++++ Exercise data

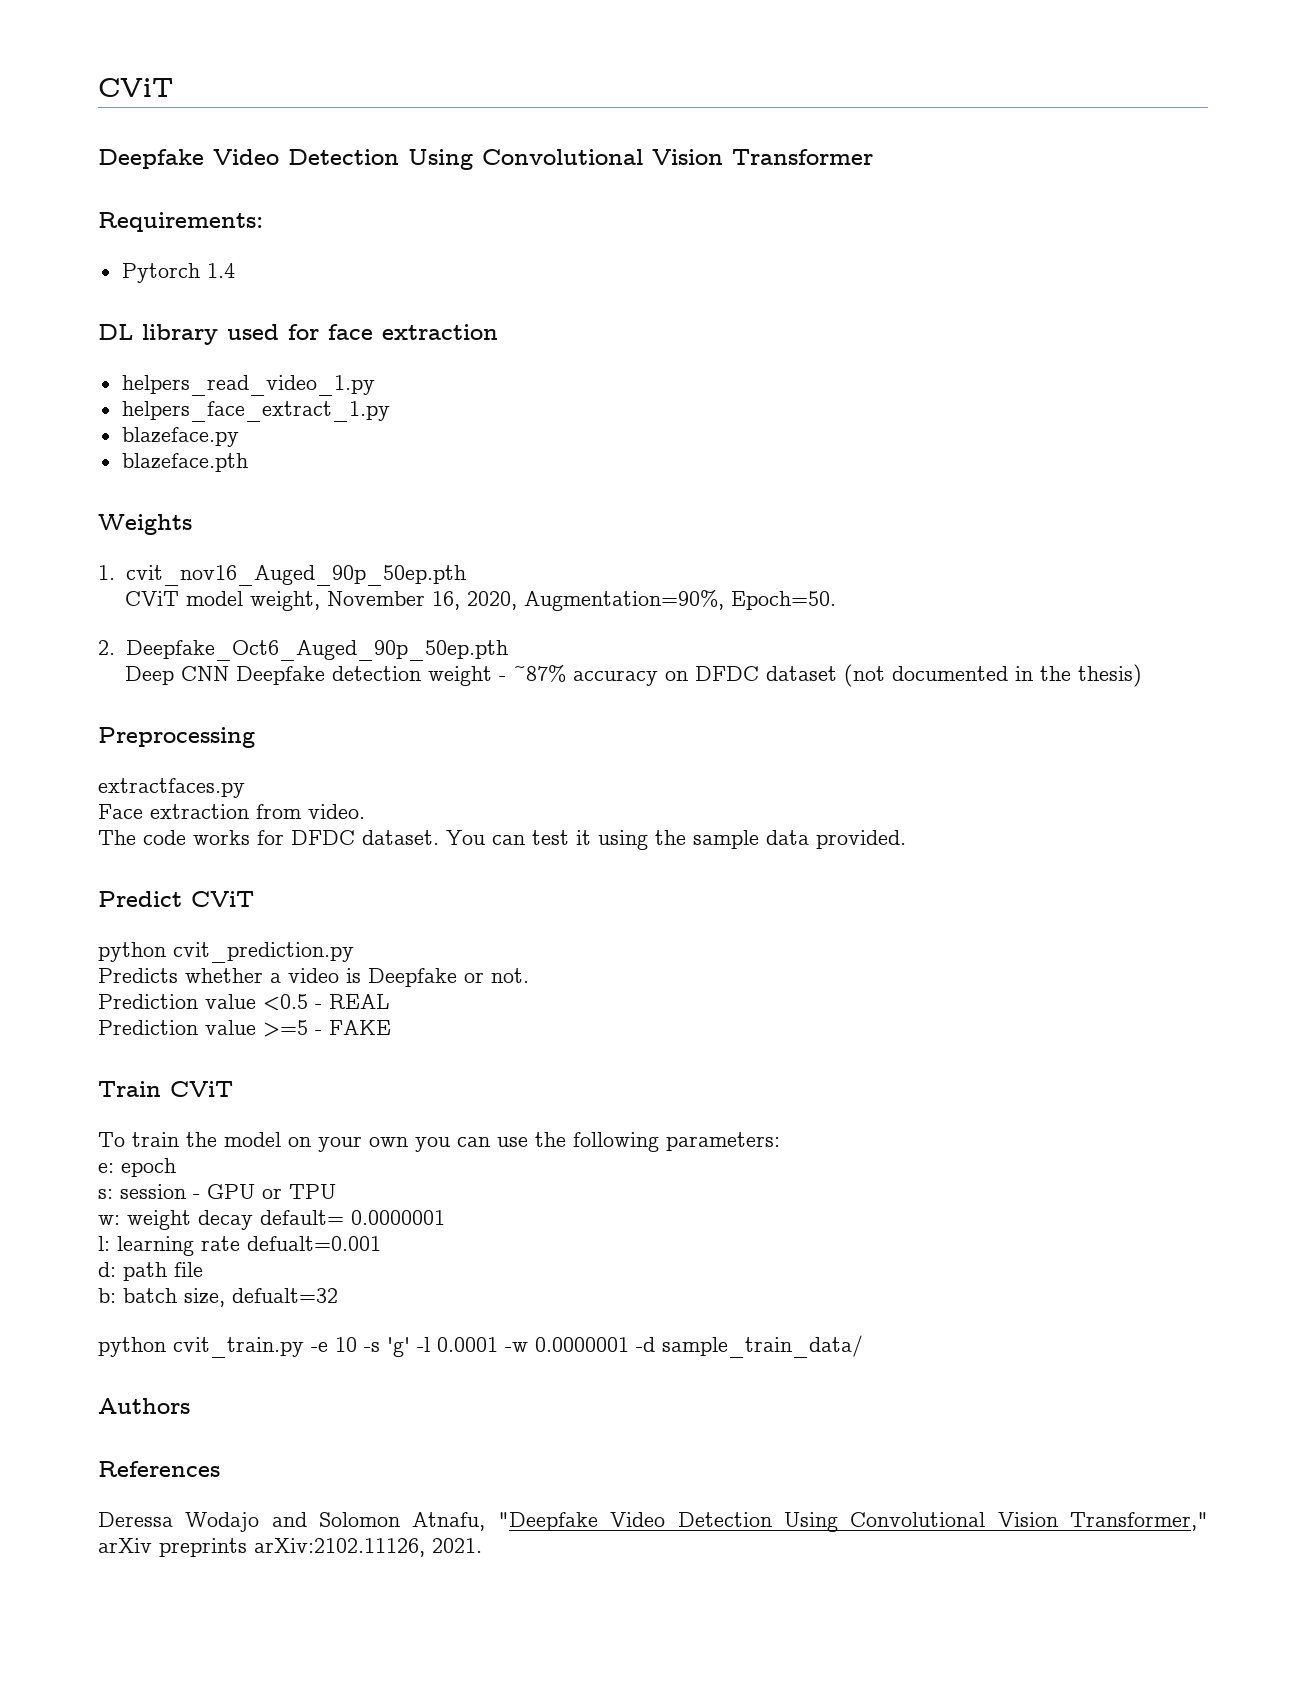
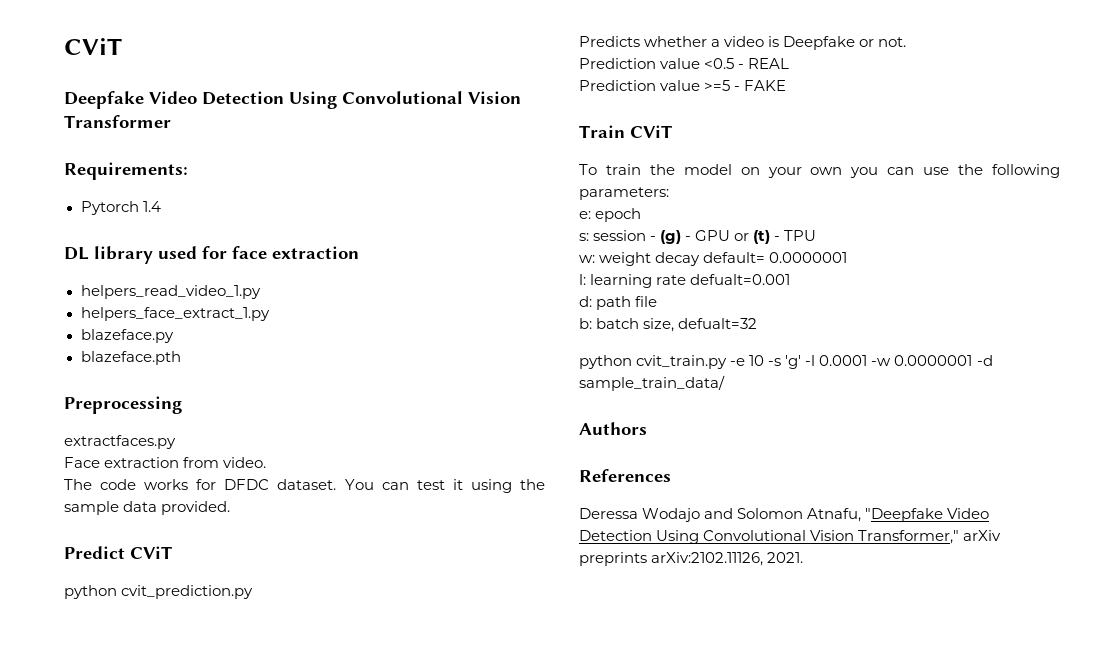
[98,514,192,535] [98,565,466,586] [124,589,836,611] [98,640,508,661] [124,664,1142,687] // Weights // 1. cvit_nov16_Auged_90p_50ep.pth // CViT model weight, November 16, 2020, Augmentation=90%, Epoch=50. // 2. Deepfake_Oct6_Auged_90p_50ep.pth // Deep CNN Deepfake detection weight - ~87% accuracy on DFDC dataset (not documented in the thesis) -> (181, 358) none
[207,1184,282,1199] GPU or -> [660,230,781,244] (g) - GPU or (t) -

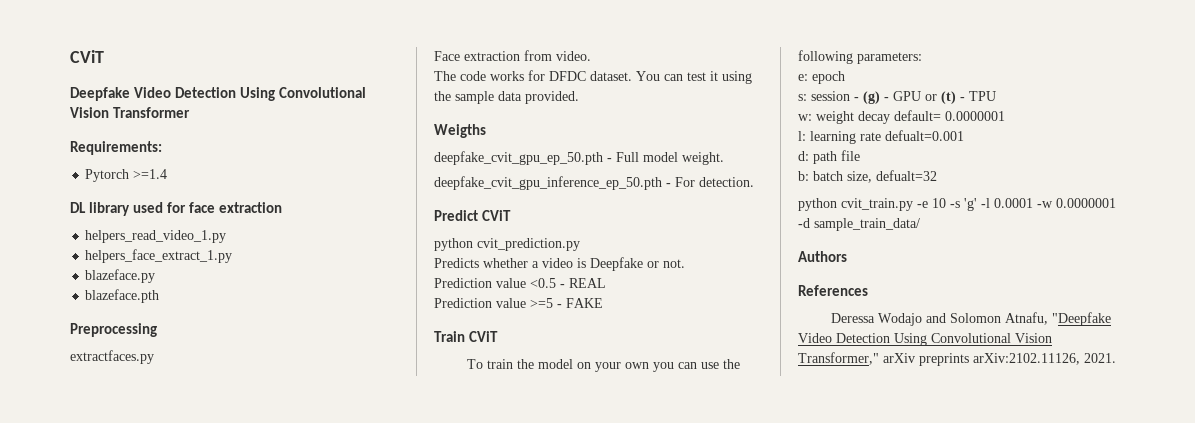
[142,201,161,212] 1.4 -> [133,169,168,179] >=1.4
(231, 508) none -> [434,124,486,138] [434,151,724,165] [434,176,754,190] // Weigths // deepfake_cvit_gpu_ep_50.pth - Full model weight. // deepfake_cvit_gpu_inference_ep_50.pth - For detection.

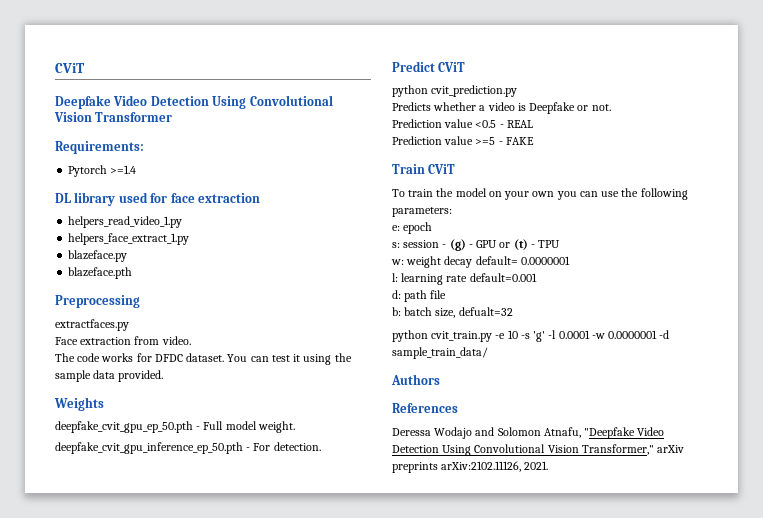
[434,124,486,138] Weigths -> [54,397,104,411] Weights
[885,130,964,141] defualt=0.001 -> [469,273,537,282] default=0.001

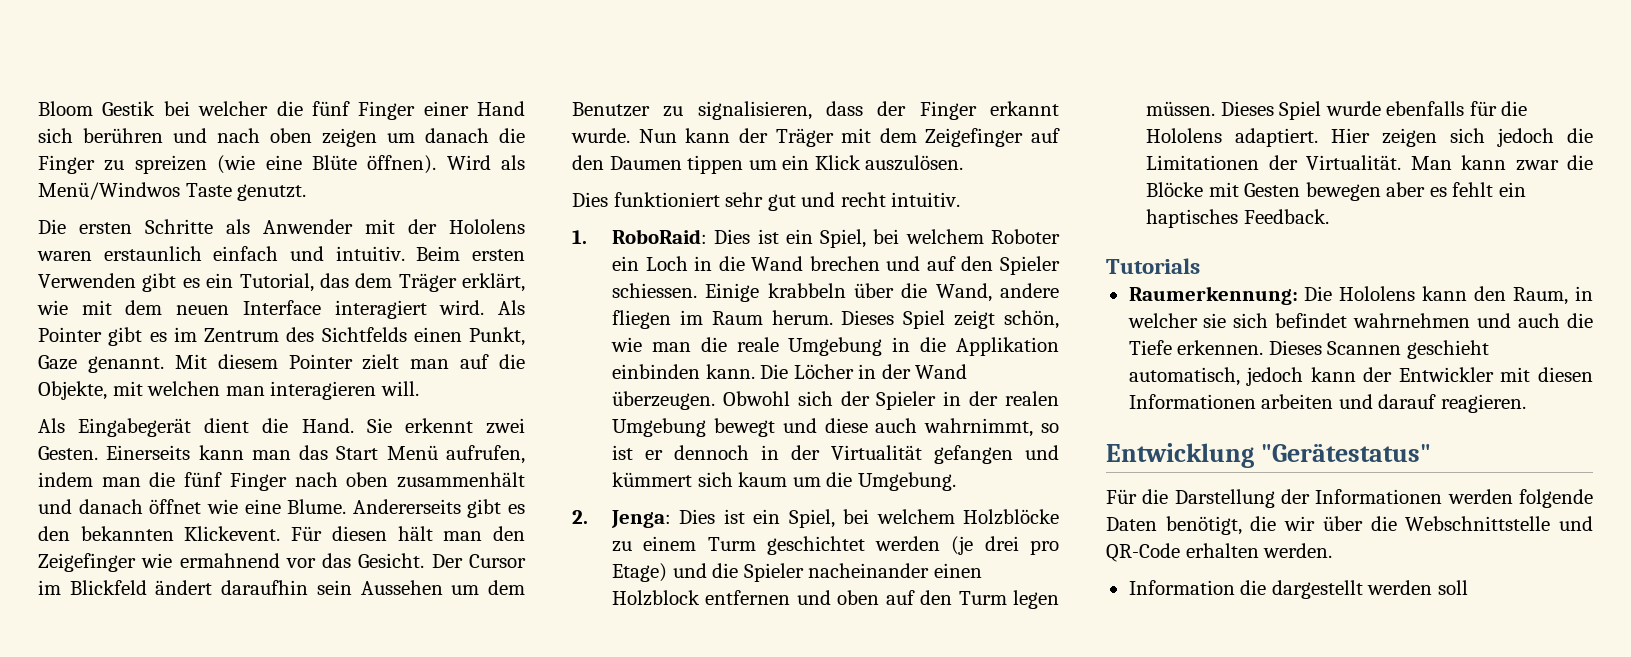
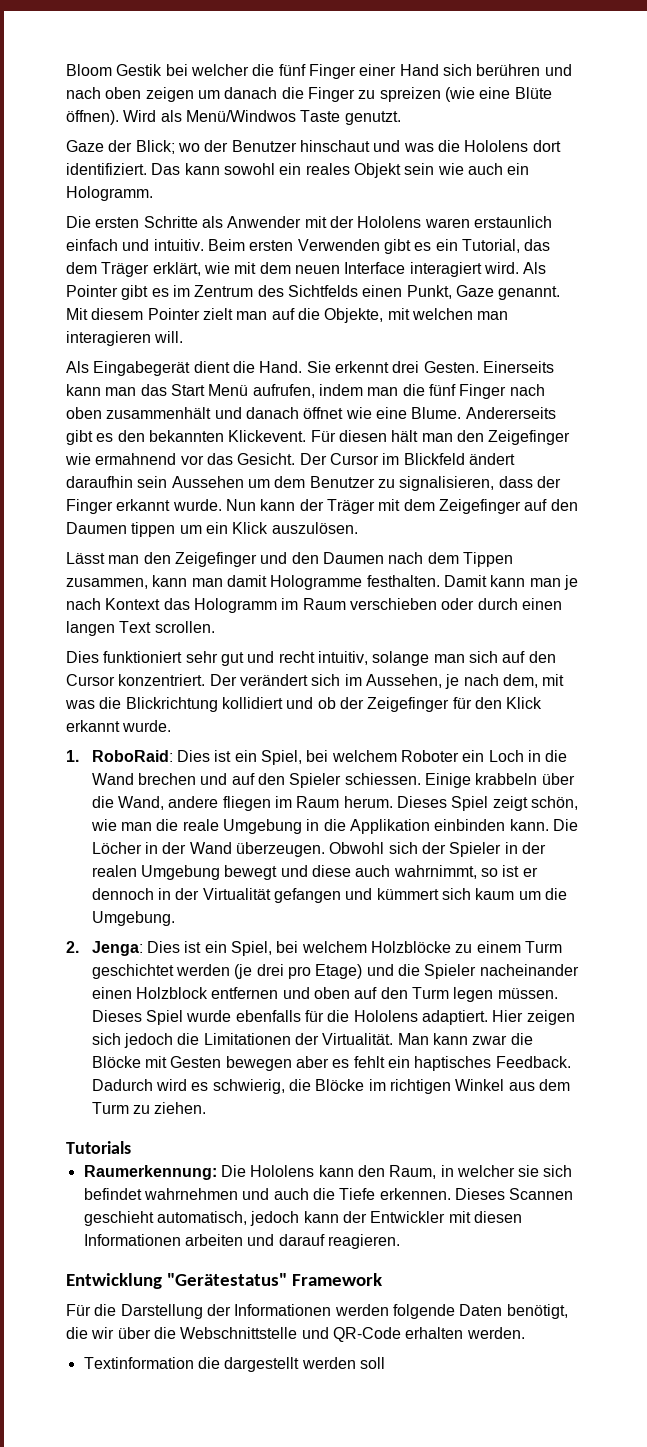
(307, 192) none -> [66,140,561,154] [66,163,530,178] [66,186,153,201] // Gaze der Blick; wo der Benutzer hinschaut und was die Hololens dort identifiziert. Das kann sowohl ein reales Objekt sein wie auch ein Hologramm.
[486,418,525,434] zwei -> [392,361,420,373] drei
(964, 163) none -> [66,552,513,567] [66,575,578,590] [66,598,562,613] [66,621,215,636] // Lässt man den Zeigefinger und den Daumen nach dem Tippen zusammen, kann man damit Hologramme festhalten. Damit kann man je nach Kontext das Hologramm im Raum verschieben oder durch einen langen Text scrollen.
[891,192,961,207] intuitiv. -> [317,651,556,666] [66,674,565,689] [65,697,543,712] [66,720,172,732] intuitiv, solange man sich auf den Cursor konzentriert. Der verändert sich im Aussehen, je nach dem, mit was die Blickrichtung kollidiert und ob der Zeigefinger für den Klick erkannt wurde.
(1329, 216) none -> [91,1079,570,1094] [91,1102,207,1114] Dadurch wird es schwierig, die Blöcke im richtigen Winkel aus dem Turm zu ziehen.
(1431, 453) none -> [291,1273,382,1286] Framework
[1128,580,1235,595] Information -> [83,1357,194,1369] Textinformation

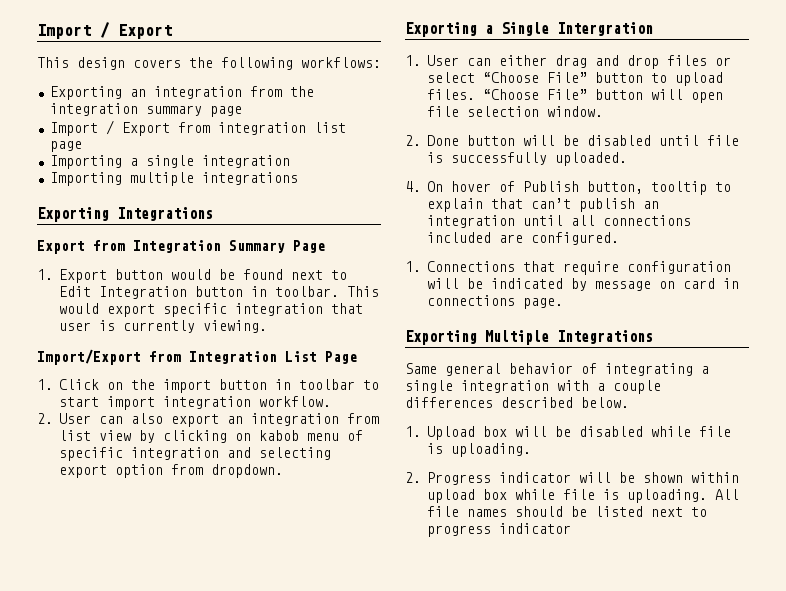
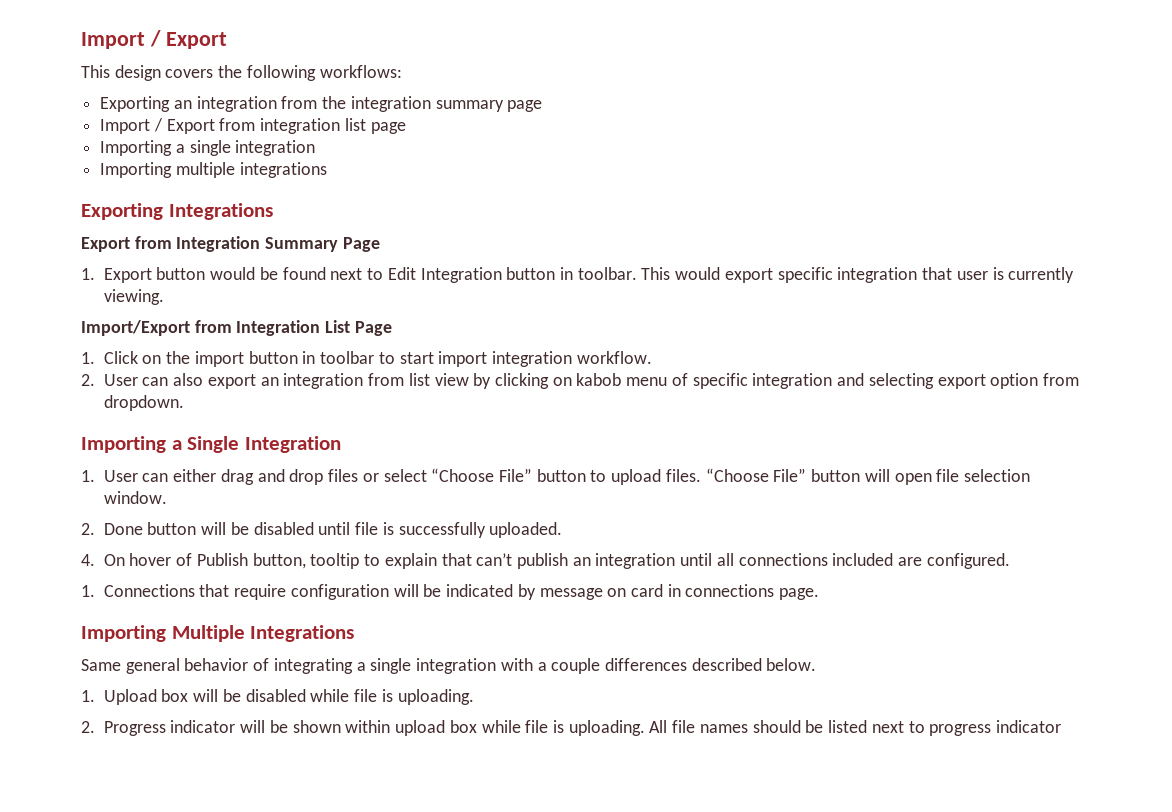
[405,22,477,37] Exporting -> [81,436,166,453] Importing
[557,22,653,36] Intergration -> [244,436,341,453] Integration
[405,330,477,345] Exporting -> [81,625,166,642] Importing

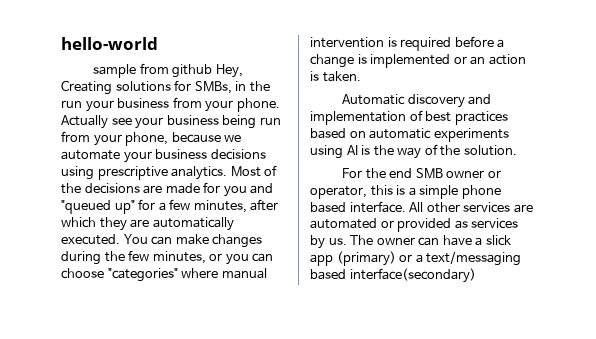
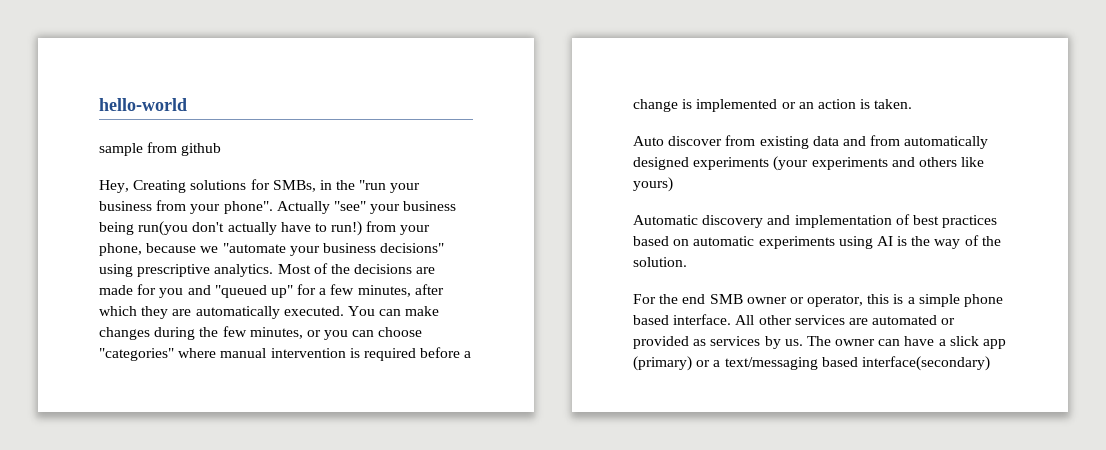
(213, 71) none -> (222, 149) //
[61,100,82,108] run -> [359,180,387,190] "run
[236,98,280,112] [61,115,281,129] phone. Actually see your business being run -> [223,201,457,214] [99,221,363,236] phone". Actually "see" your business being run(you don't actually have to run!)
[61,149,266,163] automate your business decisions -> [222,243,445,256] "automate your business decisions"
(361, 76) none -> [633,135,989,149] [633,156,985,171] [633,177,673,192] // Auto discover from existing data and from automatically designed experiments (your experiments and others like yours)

++++++++

▶ [Task objective]:
Filter the records above for the string "Weigths" and copy each matching line.

▶ [Response for this exercise]:
(231, 508) none -> [434,124,486,138] [434,151,724,165] [434,176,754,190] // Weigths // deepfake_cvit_gpu_ep_50.pth - Full model weight. // deepfake_cvit_gpu_inference_ep_50.pth - For detection.
[434,124,486,138] Weigths -> [54,397,104,411] Weights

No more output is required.